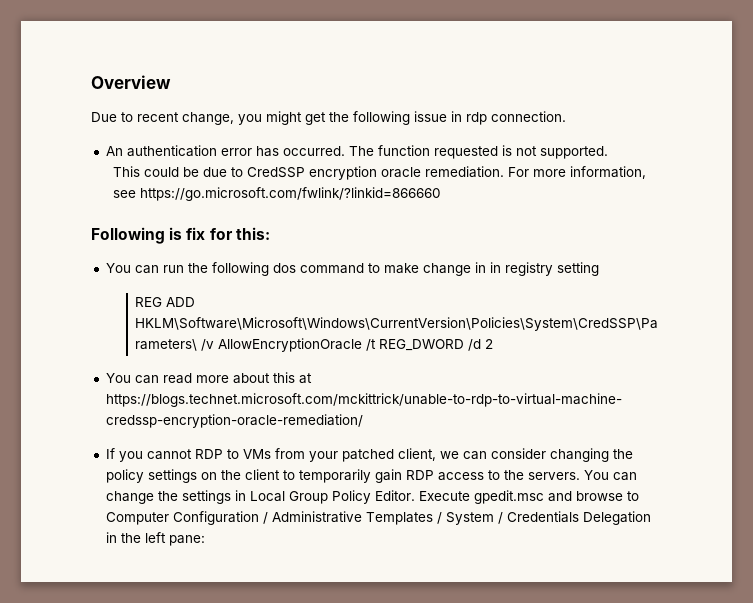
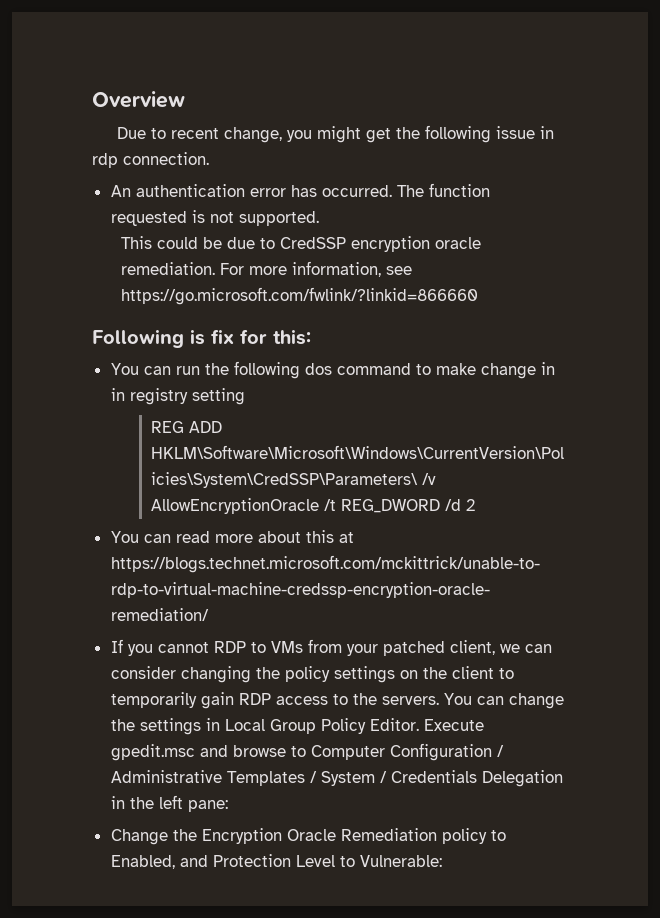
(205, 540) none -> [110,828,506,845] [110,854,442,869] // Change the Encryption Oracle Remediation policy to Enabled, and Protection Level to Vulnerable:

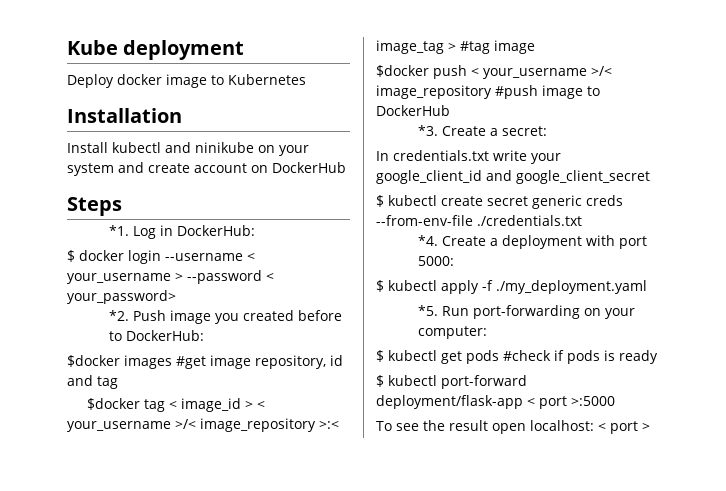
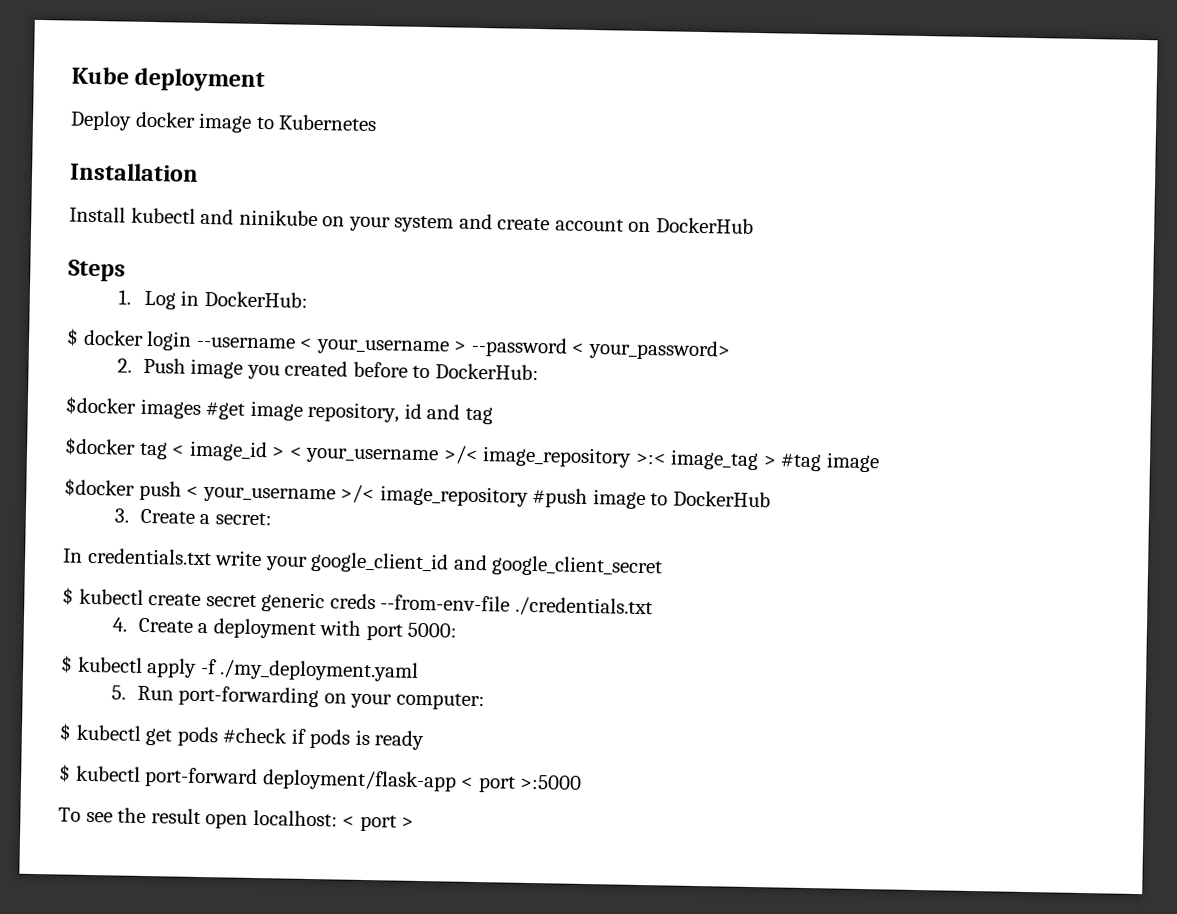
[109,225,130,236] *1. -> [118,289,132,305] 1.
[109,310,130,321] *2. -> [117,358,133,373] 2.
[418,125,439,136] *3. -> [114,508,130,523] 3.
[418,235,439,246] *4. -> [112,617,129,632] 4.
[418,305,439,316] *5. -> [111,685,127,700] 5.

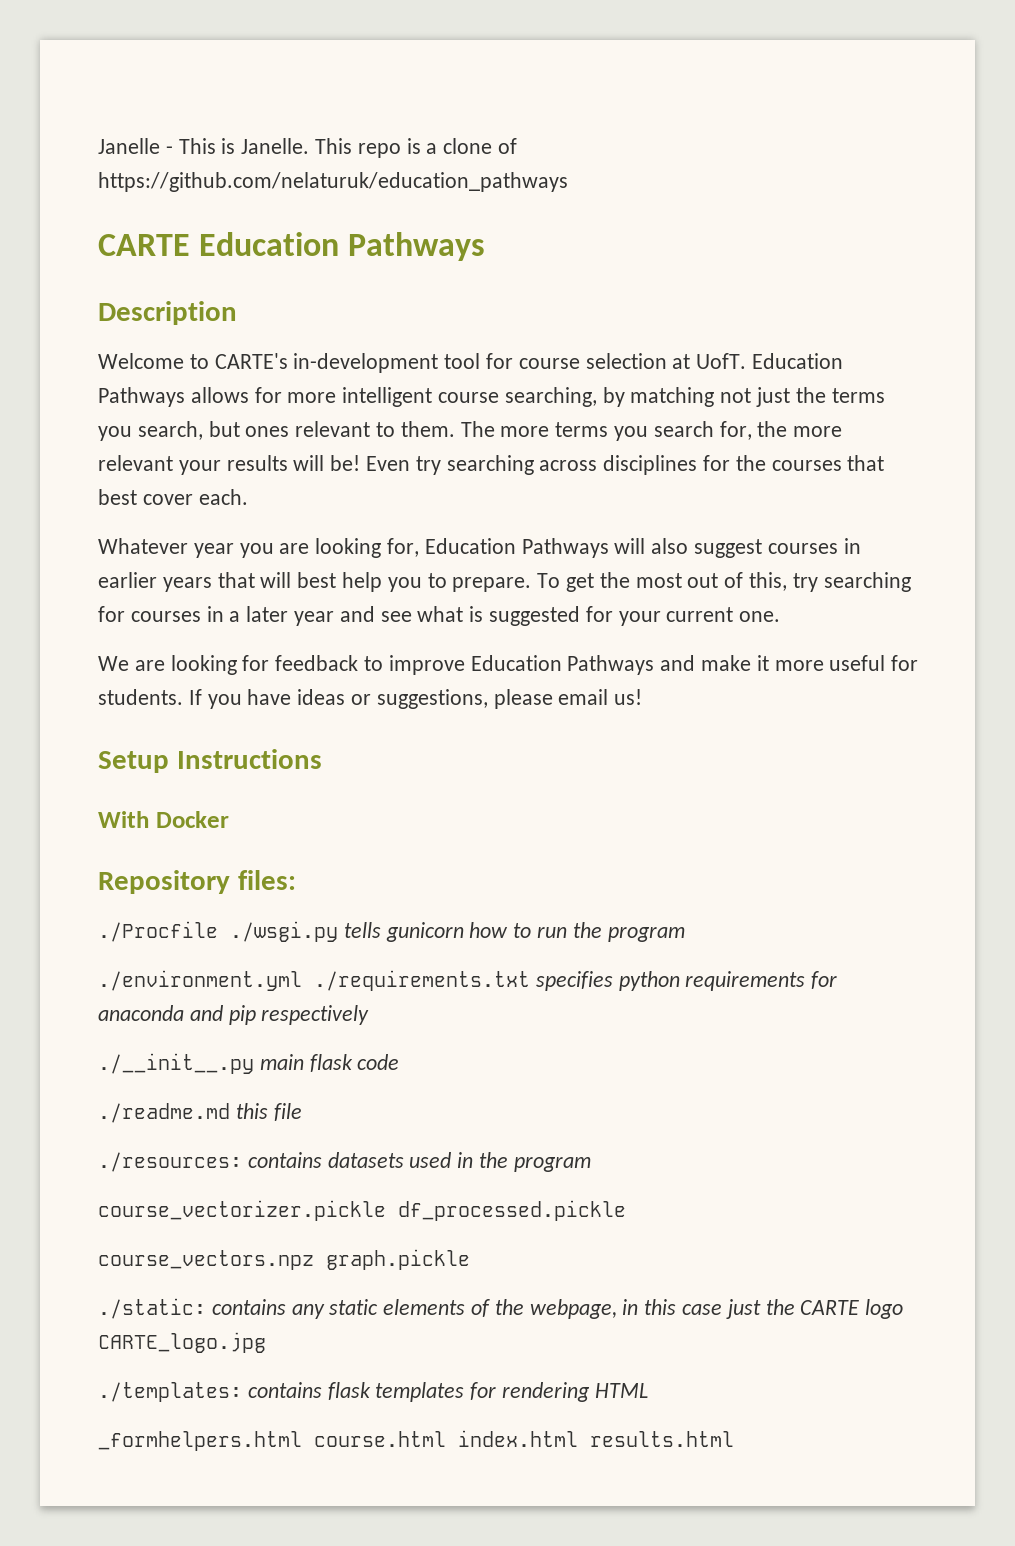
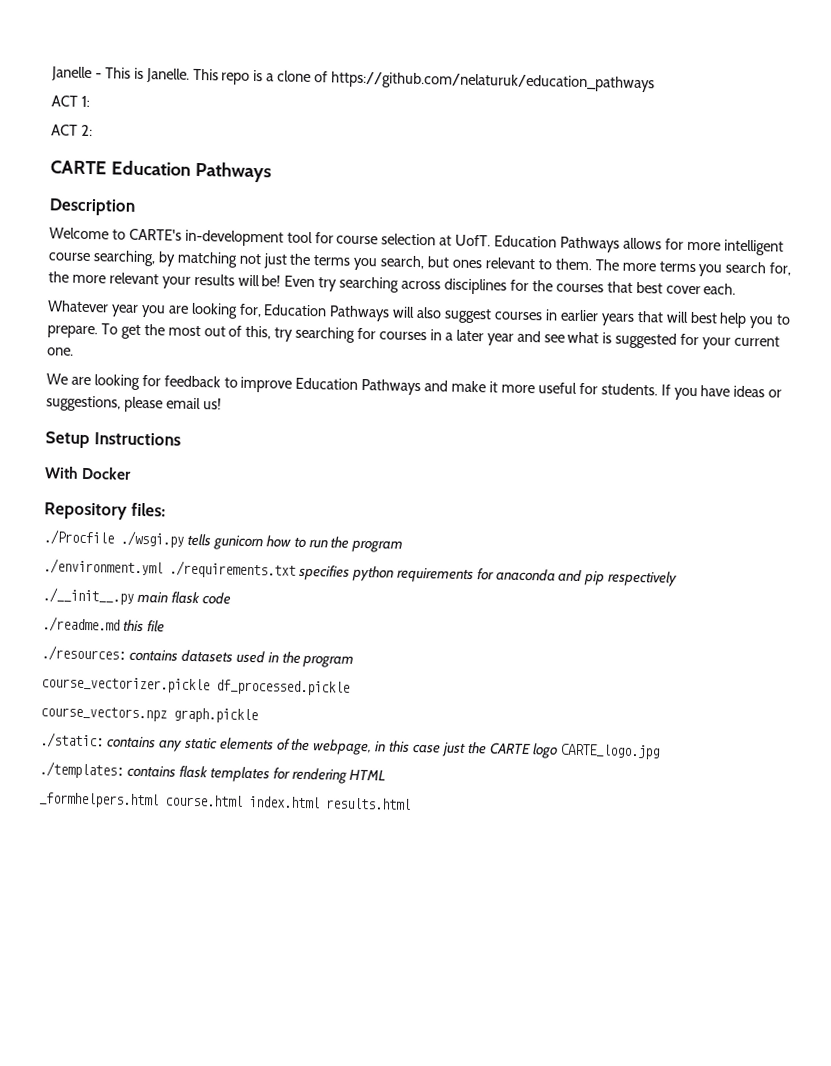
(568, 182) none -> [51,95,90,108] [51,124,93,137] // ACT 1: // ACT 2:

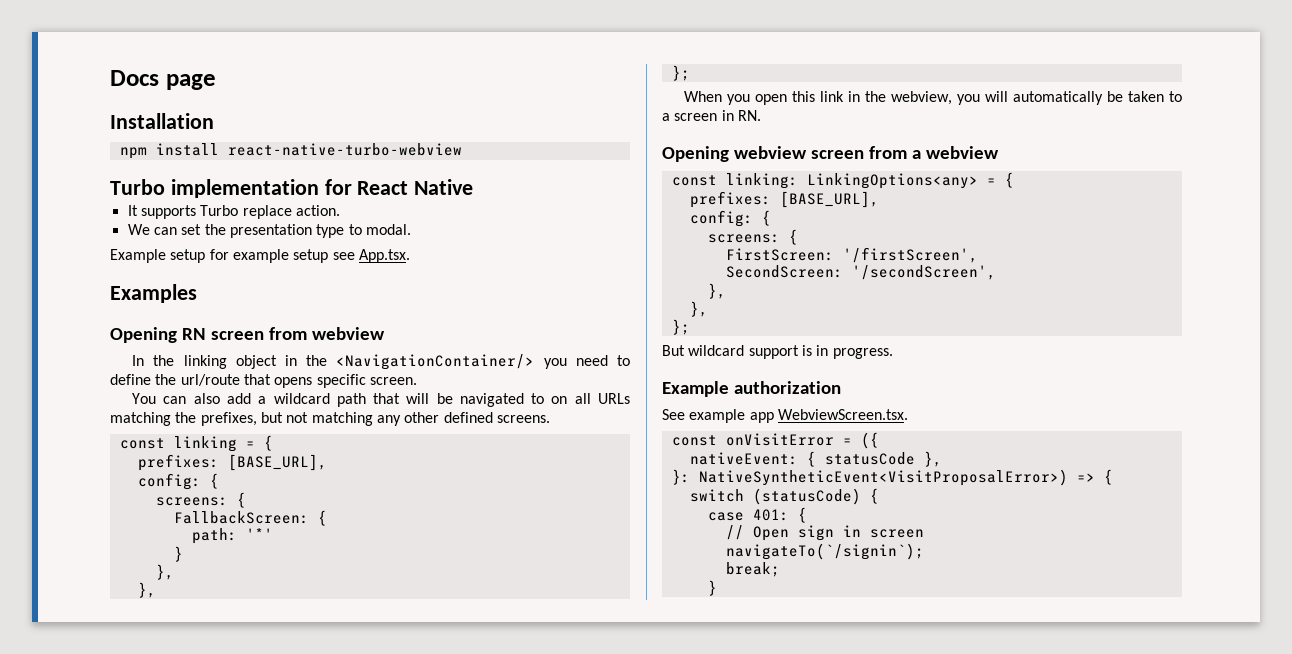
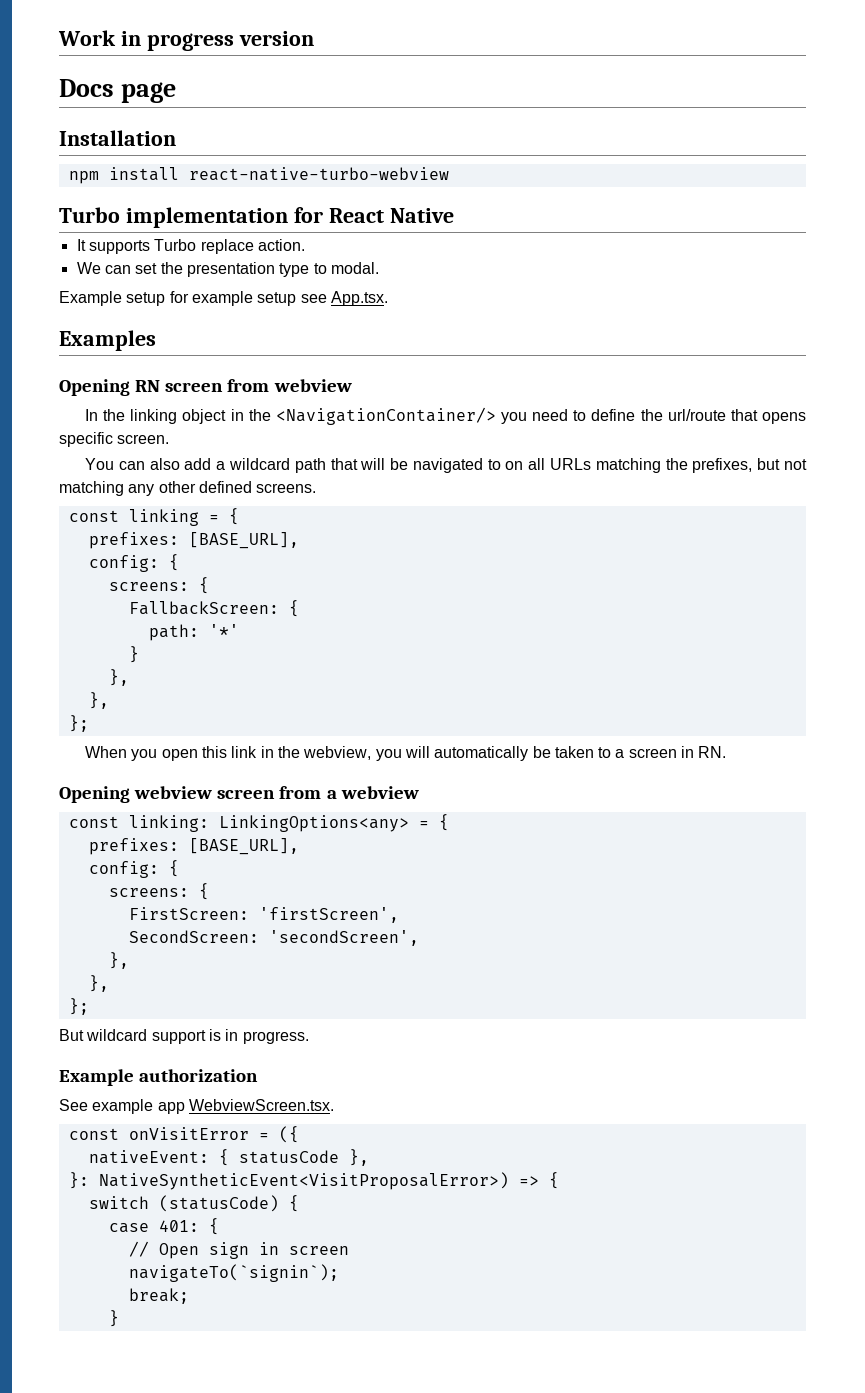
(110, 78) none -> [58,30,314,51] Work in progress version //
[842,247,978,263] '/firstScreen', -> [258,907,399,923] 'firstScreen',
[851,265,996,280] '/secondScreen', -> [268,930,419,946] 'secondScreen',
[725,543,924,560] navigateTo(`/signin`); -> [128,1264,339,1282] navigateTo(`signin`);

──────────────────────────────

**Brief:** The required output is the lines from the one holding "(110, 78) none" through the last line of the entries above, copied exactly.

**Solution to the exercise:**
(110, 78) none -> [58,30,314,51] Work in progress version //
[842,247,978,263] '/firstScreen', -> [258,907,399,923] 'firstScreen',
[851,265,996,280] '/secondScreen', -> [268,930,419,946] 'secondScreen',
[725,543,924,560] navigateTo(`/signin`); -> [128,1264,339,1282] navigateTo(`signin`);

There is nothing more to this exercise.